You gotta talk 'Englisk'
Mon, 04/12/2010
(Editor's Note: This is the second in a series of articles on longtime Fauntleroy resident Morey Skaret, whose family moved to West Seattle in the early 1920s after enduring the rigors of the Canadian prairie for a dozen years.)
Morest Layton "Morey" Skaret was born on Aug. 2, 1913, the second of six children. His mother was a North Dakota schoolteacher, his father a Norwegian immigrant in search of free, farmable land. Ida and Elling Skaret homesteaded 160 acres in southeastern Alberta, Canada.
The young family-and their warmth-producing animals, especially on chilly nights-lived in a sod house, or "soddy." Morey's father would later build the first wood-framed house in the area.
Elling Skaret was not only the first homesteader in the area; he was a resourceful frontier craftsman, gifted artisan and font of folk wisdom as well. When the Gypsies came by with a horse to sell, for instance, he would sidle up to the animal, discreetly wedge a stick into its mouth and survey the teeth.
'That horse is five years old,' the Gypsy would proclaim. 'It's nine years old,' Elling would respond. "Dad could read the rings on the tooth of a horse, and then get its age," Morey recalls. "And Dad was a water-witcher, too. He learned that in Norway."
Morest came by his name in an unusual way. His grandmother wanted to name her son after her high school professor. "'His name is going to be Forest: F-O-R-E-S-T.' And here she got twins!" Morey exclaims. "'Now what in the hell am I going to name the other guy?' So she made up the name. Lucky for me: M-O-R-E-S-T. You'll never see that anywhere again.

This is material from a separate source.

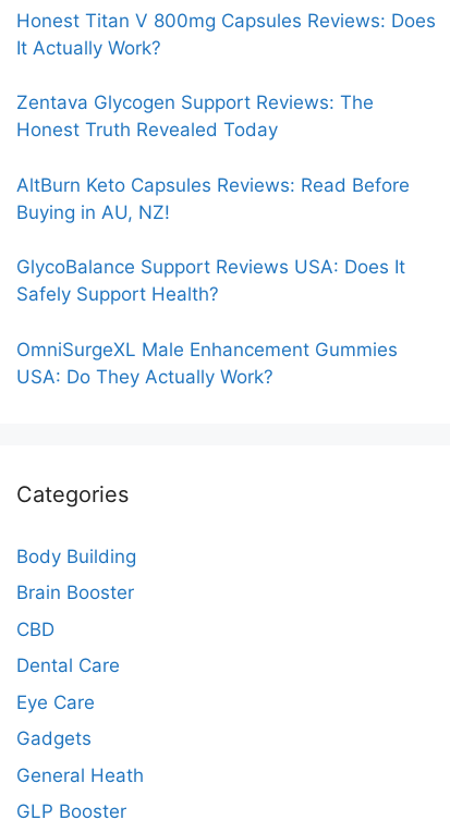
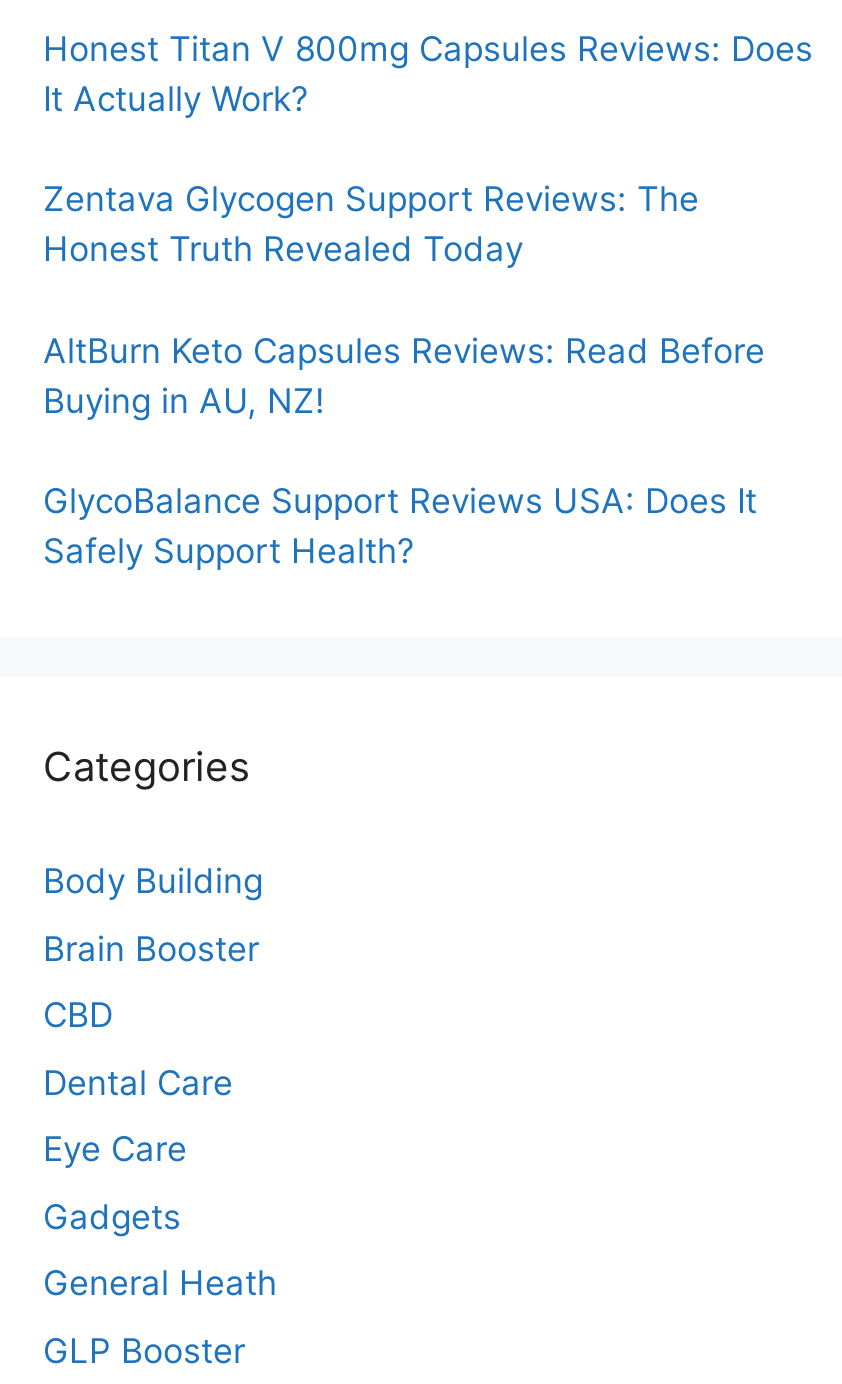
[16,338,398,387] OmniSurgeXL Male Enhancement Gummies | USA: Do They Actually Work? -> none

"The only place I've seen it is on the gravestone in my grandfather's graveyard in North Dakota: Morest, a twin to Forest . . .. I don't know where that MOREY came from. I think it's a nickname I picked up in high school. Or grade school, even."
Morey and his siblings were born on the prairie, without any other children to grow up with. "When I was three or four," he recalls, "and my brother Art was maybe five, we had some people called Zeemers, they were German. They had children our age. Dad had met them somewhere, hauling grain. That was kind of a focal point. They all came to the granary to sell their grain and they'd meet people.
"Dad and Mother talked only Norwegian, and I talked only Norwegian. So did brother Art. And so did sister Viv. And the Germans talked only German. His name was Eisentraut. Gerhardt and Herman and Adolf were the boys, and they were coming over to play with us and get acquainted.
"So here we saw, way over there-on the prairie you see about four miles-we saw a little dust. And Momma said, 'Here come the Eisentrauts.' And so Art and I, we were just little guys, and when we saw those boys jump out of their wagon, to come into the house and meet us, we climbed under the bed.
"Got way back-Momma had to get her broom, I remember vividly-got that broom, pushed us out, got hold of our ear. Said, 'Now I want you to meet these boys. They have German names.' So that's how frightened we were of other children. We didn't want nothin' to do with them. 'Course we monkeyed around, and as the day went on, pretty soon we were laughing and talking. . . . "
Another rural "neighbor," John Bauman, had nine kids. "All born in a sod house," Morey remembers. "And when they got another kid, he'd add on another eight-by-twelve room. He'd go out in the slough bottoms and make the sod with his plow, and haul 'em in."
Morey's parents taught him well. "My mother was a highly educated woman, a teacher," Morey recalls. "We built the first schoolhouse in the area. I went to school, and Momma would tell me, 'Now, Morest: (Morey launches into a spate of Norwegian) you gotta talk English.'
"So she taught me a little bit of English. And the poor teacher-she came from Saskatoon, Saskatchewan-she'd gone to the Teachers College there. She was the only daughter of the only doctor in the whole area, so she was pampered all her life. She was a little lady, and she was kind of aloof-you know, she didn't fit in with those German and Norwegian immigrants, up there on the prairie."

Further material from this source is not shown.